Capítulo 92

18.6K 1.1K 786
                                    

Borges

"Durante a madrugada deste sábado, foram realizadas gravações que evidenciam um confronto direto entre traficantes, do morro do Barbante, na Ilha do Governador, e policiais. Vídeos gravados, por moradores, evidenciam a violência e destruição presentes no conflito. No geral, restaram 19 mortos, entre eles bandidos e serventes do Estado, e 15 feridos. O motivo da intromissão policial foi por denúncia de fortes indícios de tráfico na região, traremos mais notícias no decorrer da investigação dos fatos."

Sentado na cadeira vermelha de plástico, eu assisto o que tá passando no noticiário da manhã, olho cada imagem, memorizando tudo que tá sendo noticiado e o que nem precisa. O fato de ter ocorrido um confronto entre a polícia e os envolvidos do Barbante, me faz ter a certeza de que eu fiz certo em desistir de invadir na madrugada de hoje e o sonho que eu tive foi um aviso.

Foi um aviso pra prevenir de acontecer alguma parada, da qual eu não tenho noção. Mas ao mesmo tempo que me deixa aliviado, me deixa na neurose, porque foi a segunda vez que eu sonhei com ela e nesse sonho ela tava menor. Só fico pensando se eu vou acompanhar até no máximo os 5 anos, que foi a idade dela no meu primeiro sonho, nesse último sonho ela só tinha 3 anos. Todo sonho ela vai diminuindo a idade...

Aranha: Acertou pra caralho em desistir da invasão, porque se nós fosse, nessa madrugada, já era, patrão - ele passa o baseado pra mim e eu dou uma tragada longa, passando a mão pelo meu peito sem camisa - Ia ser um confronto entre três eixos, pra morrer era só um estalar de dedos.

Eu fico calado, degustando do sabor da minha maconha, olhando o jornal entrar em comercial. Olho pro local das reunião, vendo a televisão presa no suporte todo velho de madeira e o resto é só uma mesa enorme, o chão de cimento que se alastra por todo espaço, fazendo os passos ficarem irritantes pra minha audição, que hoje tá mais sensível que o normal. A parte que eu tô é revestida por um telhado de eternity, do meio pra frente é descoberto e a luz do sol deixa os meus olhos sensíveis, tendo a visão do meu morro daqui de cima.

Choco entra no local, deixando o fuzil preto, em cima da mesa de madeira, vejo a cintura dele refleta de pente e radinho, me fazendo subir o olhar pra ele, que vem na minha direção, ele faz um toque com o Aranha e depois comigo. O cara com a garganta tatuada se levanta e vai em direção ao parapeito da laje, enquanto o preto se senta ao meu lado.

Choco: Chegou os armamento pesado, o caminhão tá sendo desgarregado e já já os cara sobe pra passar a visão de tudo - eu confirmo, sentindo o vento fresco da manhã e a chama viva do baseado vai queimando vagarosamente, enquanto eu inalo, mais uma, vez a fumaça - Tá calado desde cedo, qual foi?

Eu: Tá ligado como eu fico nesses dias, não gosto disso, mas é preciso - falo baixo, encostando meu braço na quina da mesa retangular - Prefiro a paz, mas também não fujo da guerra, era pra ser ontem e pegar a madrugada toda, mas vai ser hoje, de hoje não passa.

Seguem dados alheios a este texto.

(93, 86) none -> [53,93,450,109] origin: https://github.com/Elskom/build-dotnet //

Choco: Comando tá só esperando qual vai ser a sua, porque tu vai invadir um morro inimigo, então vai ter ataque de volta - eu balanço minha cabeça, tô ciente de todas as conquências, só não sei se vou ter cabeça pra enfrentar todas elas - Olha a gazela chegando aí.

Eu olho o Braz caminhando até a garrafa de café, enchendo o copo pequeno até o meio, dando um gole e depois enche de novo, dando outro gole. Ele me olha e sorri, mandando beijo, eu cruzo minha perna sobre o joelho e ele vem na minha direção.

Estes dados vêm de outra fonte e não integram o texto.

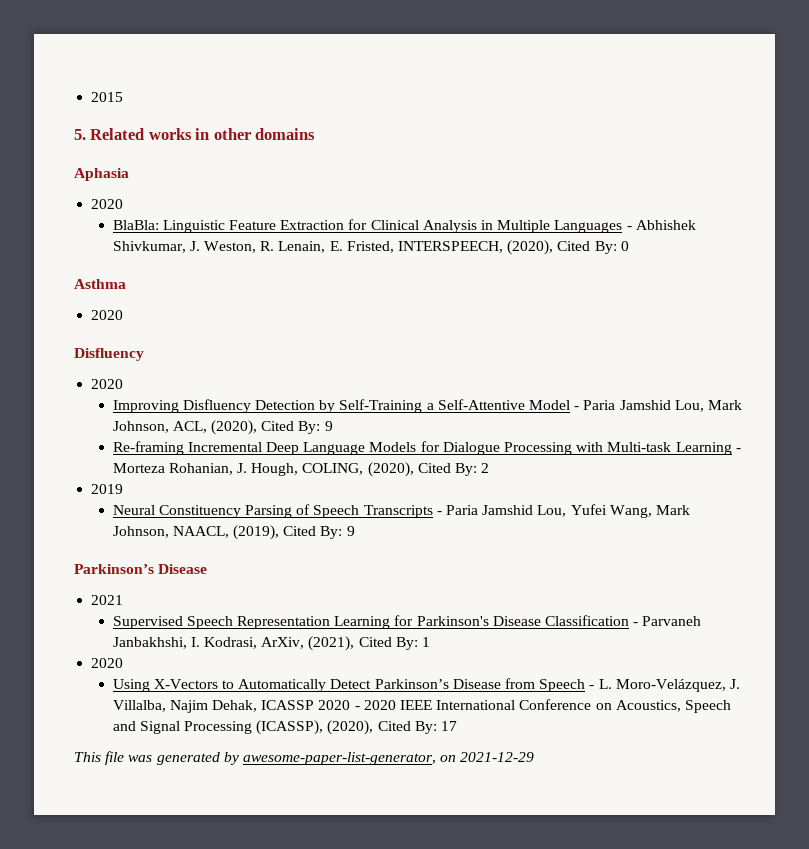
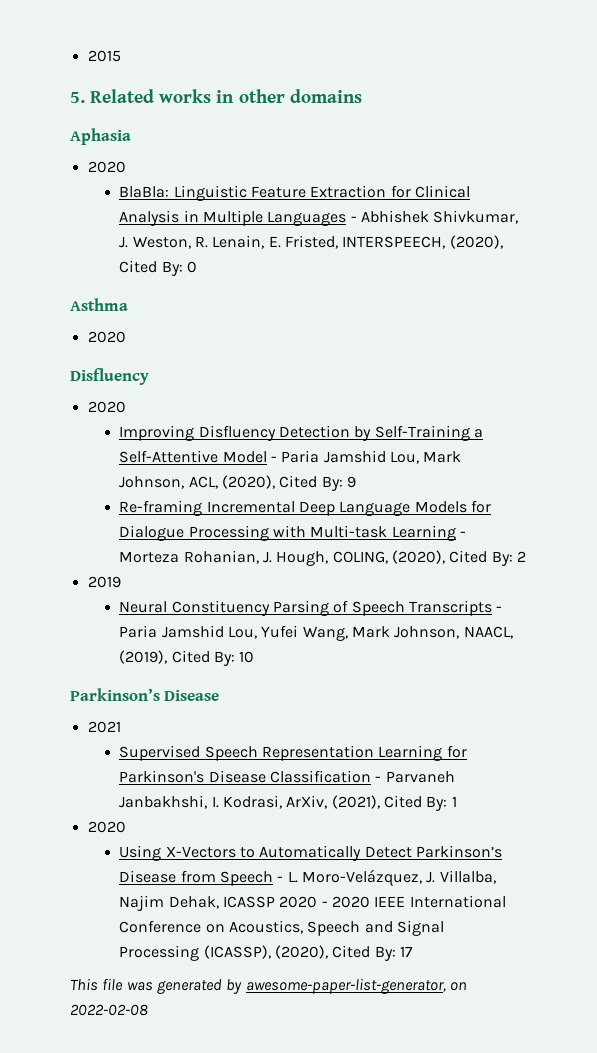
[346,526,355,536] 9 -> [239,651,255,663] 10
[460,752,535,762] 2021-12-29 -> [70,1004,148,1016] 2022-02-08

Braz: Depois do confronto eu posso dormir contigo? Quero uma conchinha com você, amor - ele fala com a voz sonolenta e o Choco dá risada, enquanto eu fico calado - Sentir esse corpinho gostoso me abraçando, tu dorme comigo?

Eu: Pela manhã teu espírito de viado ataca pra caralho, fico só observando - ele sorri de canto, passando a mão pelo cabelo baixo e loiro, deixando o rosto dele mais maduro, mas ainda tem a cara de criança - Tocou no fuzil hoje? - ele se vira de lado e sorri me olhando - Chegou a carga agora, pô! Tô falando do teu pau não, porque se fosse se referindo a ele, eu não chamaria de fuzil, seria pistolinha mermo.